А однажды вечером, когда сосед Винченцо по палате впал в тяжелое забытье, было темно, и только свет фонаря за окном слегка серебрил стены, в комнату вошла и присела на кровать Винченцо молоденькая медсестра Лаура — темноволосая, темноглазая, с веселыми ямочками на смуглых щеках.
— Чего тебе? — спросил Винченцо. Спросил равнодушно, ему было все равно, сидит кто-то у кровати или вообще все человечество уже вымерло.
— А ты хорошенький, Винченцо… — Она беспечно хихикнула и вдруг, раздевшись донага, юркнула в его постель и накрылась одеялом.
Как он обругал ее тогда! Сам не ждал, что столько злости и боли сможет вложить в слова.
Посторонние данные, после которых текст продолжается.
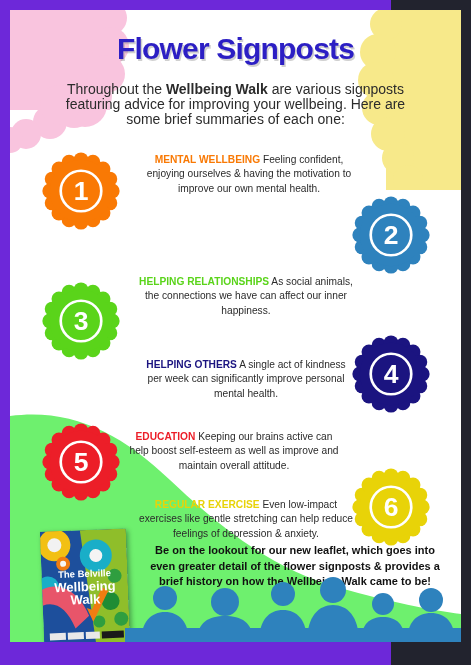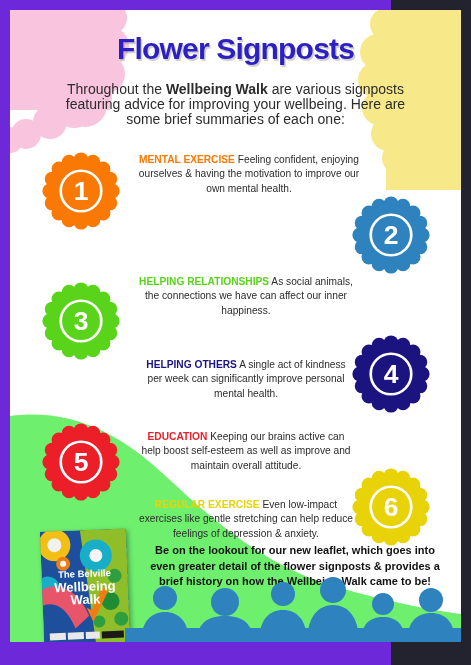"MENTAL EXERCISE" span.lead { text: EXERCISE -> WELLBEING }
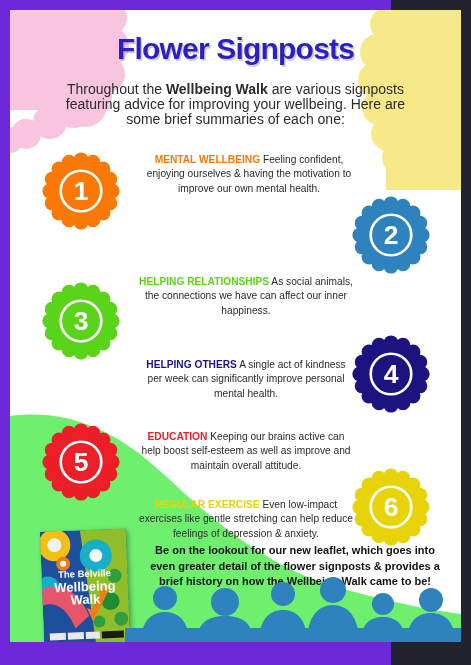"EDUCATION Keeping our brains active" #text-5 { left: 128px -> 116px }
Ему не нужна была жалость. Это постыдное чувство и для того, кто жалеет, и для того, кого жалеют. Он презирал жалость даже больше чем самого себя, чем свое искалеченное тело.
Но Лаура и не думала уходить. И ругательства не произвели на нее никакого впечатления. Она потерлась головой о его загипсованное плечо и сказала:
— Ты красивый, Винченцо, и мне приятно быть с тобой. Если бы ты мне не нравился, разве я посмотрела бы хотя бы в твою сторону? — Она погладила его по лицу и несколько раз поцеловала сухие, искусанные губы.
У него кружилась голова, его колотил озноб, и казалось, поднялась температура. Он открыл было рот, придумывая новое ругательство, но она приложила палец к его губам:
— Помолчи. Я просто побуду немножко рядом.
Сколько так пролежала Лаура? Может, минуту, а может, много часов. Она что-то тихонько напевала, и, кажется, он уснул, убаюканный ее песней, а потом проснулся оттого, что она снова целовала его губы. Потом она тихонько встала, оделась и ушла, ничего не сказав на прощанье, только глаза ее весело блеснули, когда из открытой двери на нее упал свет из коридора. Так было и на следующую ночь, и на следующую.